In 2006, Placido released, under the name Viola, her first album as a singer, Don't be shy..., including 10 tracks she wrote (most of which are in English), inspired by Stuart Benson. Viola sings in the style of singer-songwriter Suzanne Vega. The second single is "How to save your Life". Subsequently, she collaborated with the Italian singer-songwriter Bugo in the remake duet version of his song "Amore mio infinito".

==Personal life==
Violante Placido has one child with her partner, Massimiliano D'Epiro, who is an Italian film director.
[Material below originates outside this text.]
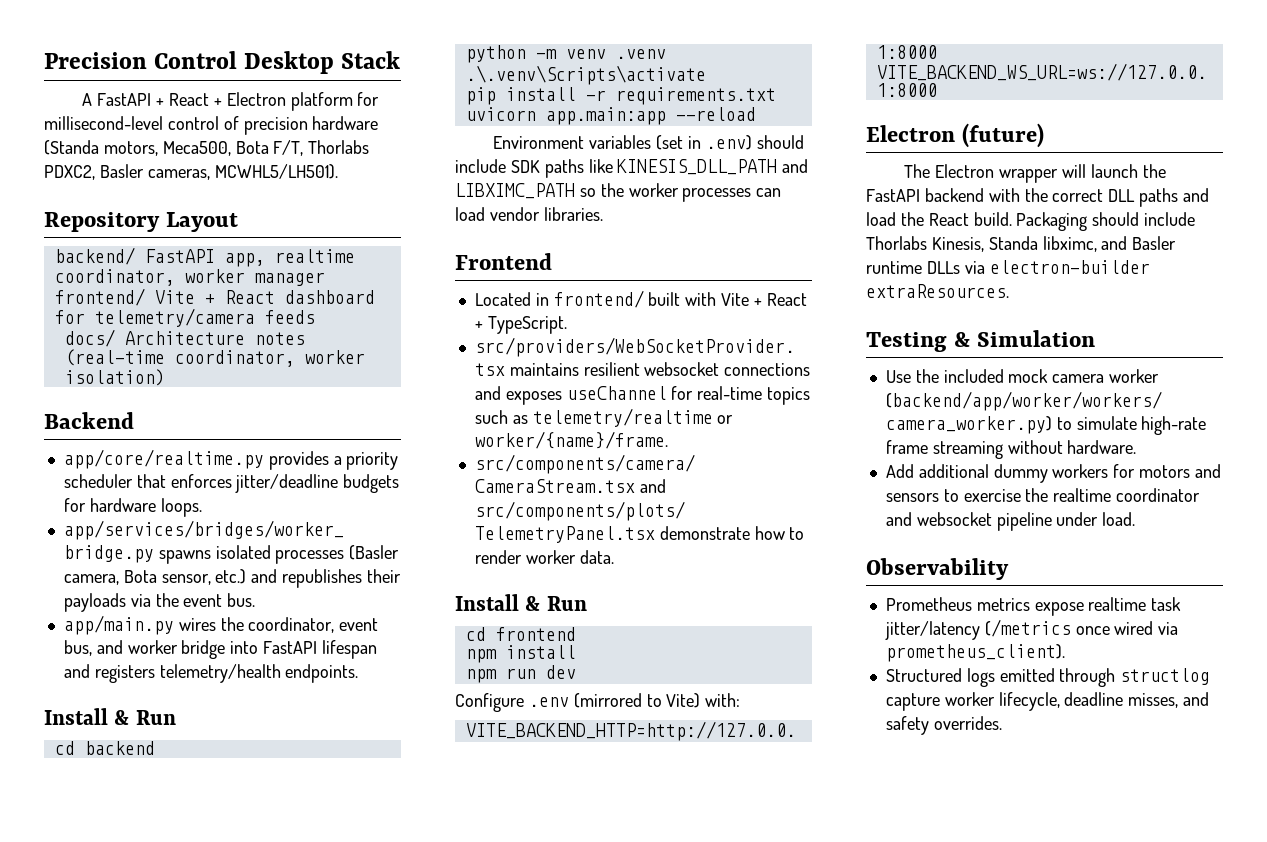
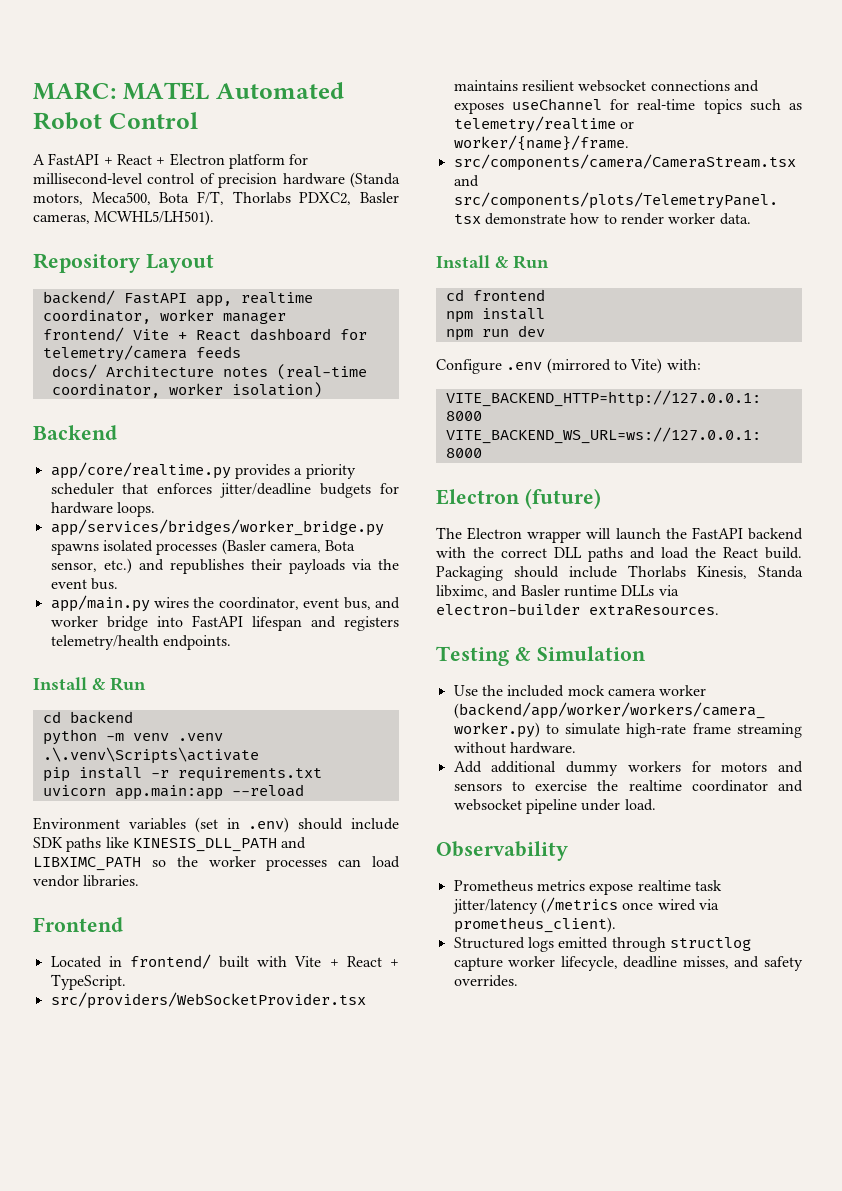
- Precision Control Desktop Stack
+ MARC: MATEL Automated Robot Control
She is a fan of Italian football team S.S. Lazio.

==Filmography==

===Film===

| Year | Film | Role | Notes | Ref(s) |
|---|---|---|---|---|
| 1993 | Quattro bravi ragazzi | Valeria | Film debut |  |
| 1996 | Vite strozzate | Laura |  |  |
| 1996 | Jack Frusciante è uscito dal gruppo | Adelaide |  |  |
| 1997 | Farfalle |  |  |  |
| 2000 | A Deadly Compromise | Caterina |  |  |
| 2002 | Les amants de Mogador | Hélène |  |  |
| 2002 | Ciao America | Paola Angelini |  |  |
| 2002 | Soul Mate | Maddalena | Major role |  |
| 2002 | Ginostra | Nurse |  |  |
| 2003 | Now or Never | Viola |  |  |
| 2003 | Gli indesiderabili | Agneska |  |  |
| 2004 | Che ne sarà di noi | Carmen |  |  |
| 2004 | Ovunque sei | Elena |  |  |
| 2004 | Ruins | July |  |  |
| 2005 | Raul – Diritto di uccidere | Sonia |  |  |
| 2006 | Fade to Black | Stella |  |  |
| 2006 | Any Reason Not to Marry? | Nina |  |  |
| 2007 | A Dinner for Them to Meet | Betty Lanza |  |  |
| 2007 | Lessons in Chocolate | Cecilia Ferri |  |  |
| 2008 | La luna nel deserto | Voice | Short |  |
| 2009 | Sleepless | Anna |  |  |
| 2009 | Barah Aana | Kate | Bollywood film |  |
| 2010 | The American | Clara | Hollywood film |  |
| 2011 | Ghost Rider: Spirit of Vengeance | Nadya | Hollywood film |  |
| 2012 | The Lookout | Anna |  |  |
| 2016 | 7 Minutes | Marianna |  |  |
| 2019 | Modalità aereo | Linda |  |  |
| 2022 | Improvvisamente Natale | Alberta |  |  |
| 2023 | Improvvisamente a Natale mi sposo | Alberta |  |  |
| 2025 | La Dolce Villa | Francesca |  |  |

===Television===

| Year | Title | Role | Notes | Ref(s) |
|---|---|---|---|---|
| 2001 | Casa famiglia |  | TV series |  |
| 2005 | Karol: A Man Who Became Pope | Maria Pomorska | TV movie |  |
| 2005 | Les Rois maudits |  | TV mini-series |  |
| 2006 | The Mona Lisa Mystery | Aurore | TV movie |  |
| 2007 | War and Peace | Helene Kuragin | TV mini-series |  |
| 2007 | Quelli che... il calcio | Herself | TV series |  |
| 2008 | Una madre | Maria | TV movie |  |
| 2008 | Donne assassine | Marta | TV series |  |
| 2008 | Pinocchio | Fata Turchina (Blue Fairy) | TV movie |  |
| 2009 | Moana | Moana | TV movie |  |
| 2010 | Entertainment Tonight | Herself | TV series |  |
| 2010 | Janela Indiscreta | Herself | TV series |  |
| 2014 | Transporter: The Series | Caterina Boldieu | TV series (11 episodes) |  |

=== Music videos ===

- "'Solo' è solo una parola" by Tiziano Ferro (2018)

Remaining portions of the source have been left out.